Ex-candidato presidencial venezuelano está na Espanha, onde buscou asilo político

Pau Mosquera, da CNN

Ex-candidato presidencial venezuelano Edmundo González. • Reuters

 

líder da oposição venezuelana, Edmundo González, destacou nesta sexta-feira (4), no âmbito do Fórum La Toja, espaço de debate político na Espanha, que apesar de ter deixado a Venezuela devido a “pressões indescritíveis e ameaças extremas”, sua “saída do país é apenas temporária”.

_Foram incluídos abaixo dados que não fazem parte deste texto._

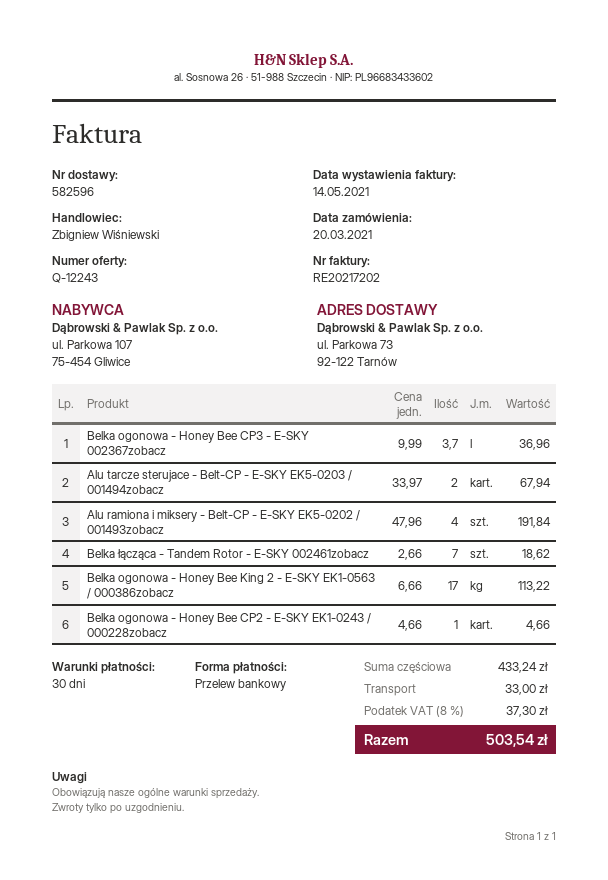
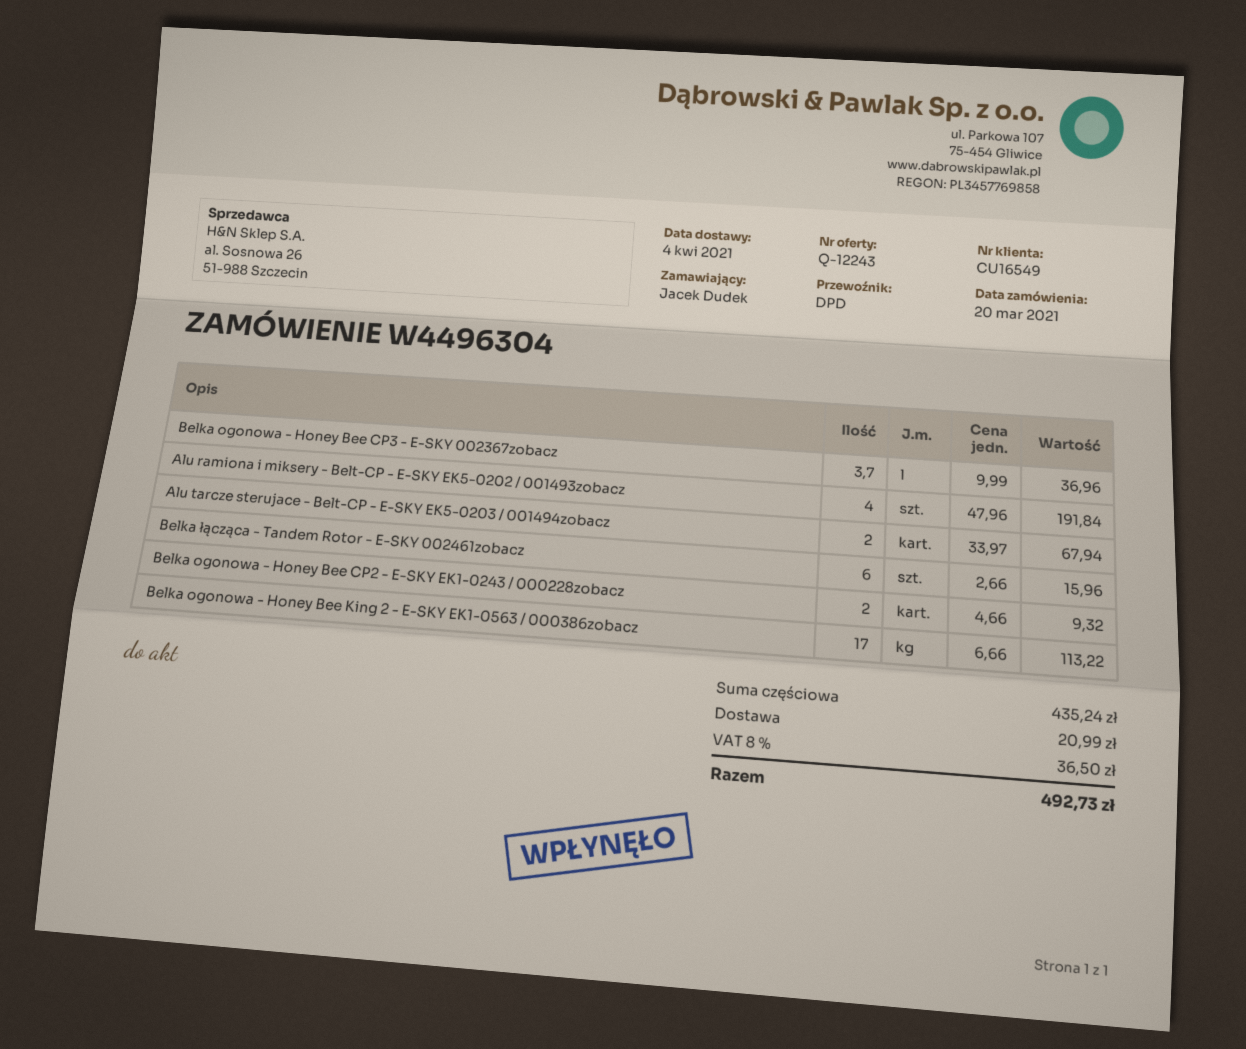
Belka łącząca - Tandem Rotor - E-SKY 002461zobacz: 7 x 2.66 = 18.62 -> 6 x 2.66 = 15.96
Belka ogonowa - Honey Bee CP2 - E-SKY EK1-0243 / 000228zobacz: 1 x 4.66 = 4.66 -> 2 x 4.66 = 9.32
subtotal: 433.24 -> 435.24
shipping: 33.00 -> 20.99
tax: 8% = 37.30 -> 8% = 36.50
total: 503.54 -> 492.73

González, que realizou o primeiro discurso público quase um mês após a sua chegada na Espanha, aproveitou a ocasião para se afirmar como “presidente eleito” da Venezuela e “porta-voz” da diáspora venezuelana. Ele garante que assume o papel “para impulsionar a solidariedade espanhola – e do resto da Europa – com a causa democrática venezuelana”.

Aproveitando o alcance do Fórum e a presença de figuras políticas relevantes, como o membro do Congresso dos Deputados da Espanha, Alberto Núñez Feijóo, e o presidente da Junta da Galiza, Alfonso Rueda, González pediu que a Espanha e a comunidade internacional continuem pressionando “para garantir que na Venezuela a soberania popular, expressa nas urnas em 28 de julho, seja plenamente aplicada e respeitada”.

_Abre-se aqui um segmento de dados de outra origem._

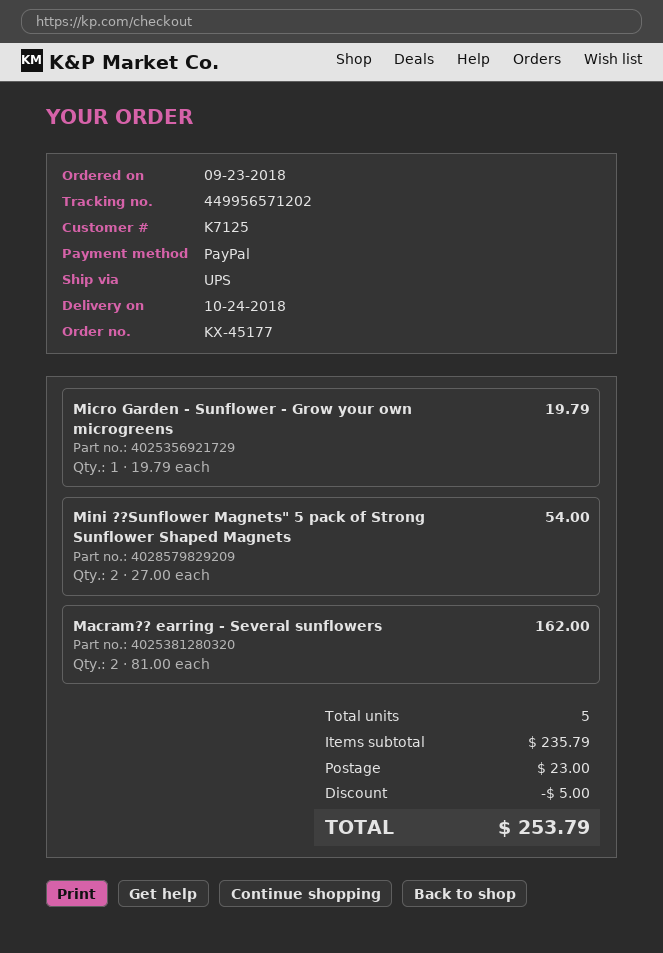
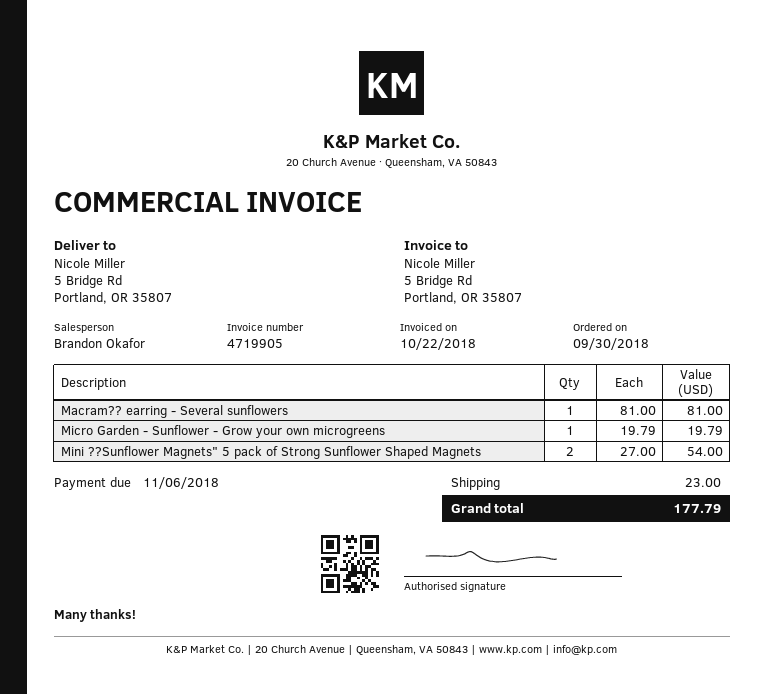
order date: 2018-09-23 -> 2018-09-30
Macram?? earring - Several sunflowers: 2 x 81.00 = 162.00 -> 1 x 81.00 = 81.00
discount: 5.00 -> none
total: 253.79 -> 177.79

Diante da audiência, o candidato da oposição falou da necessidade da Venezuela recuperar “oportunidades perdidas, resgatando não só a normalidade democrática e institucional, mas a normalidade da atividade econômica”, pedindo o apoio da comunidade ibero-americana “em termos enérgicos e eficazes, para que o país possa voltar à normalidade institucional”.

González agradeceu mais uma vez ao governo espanhol pela ajuda ao enfrentar “o capítulo mais difícil e exigente que passou na vida pessoal”, bem como por ter dado a oportunidade de se expressar “sem amarras”.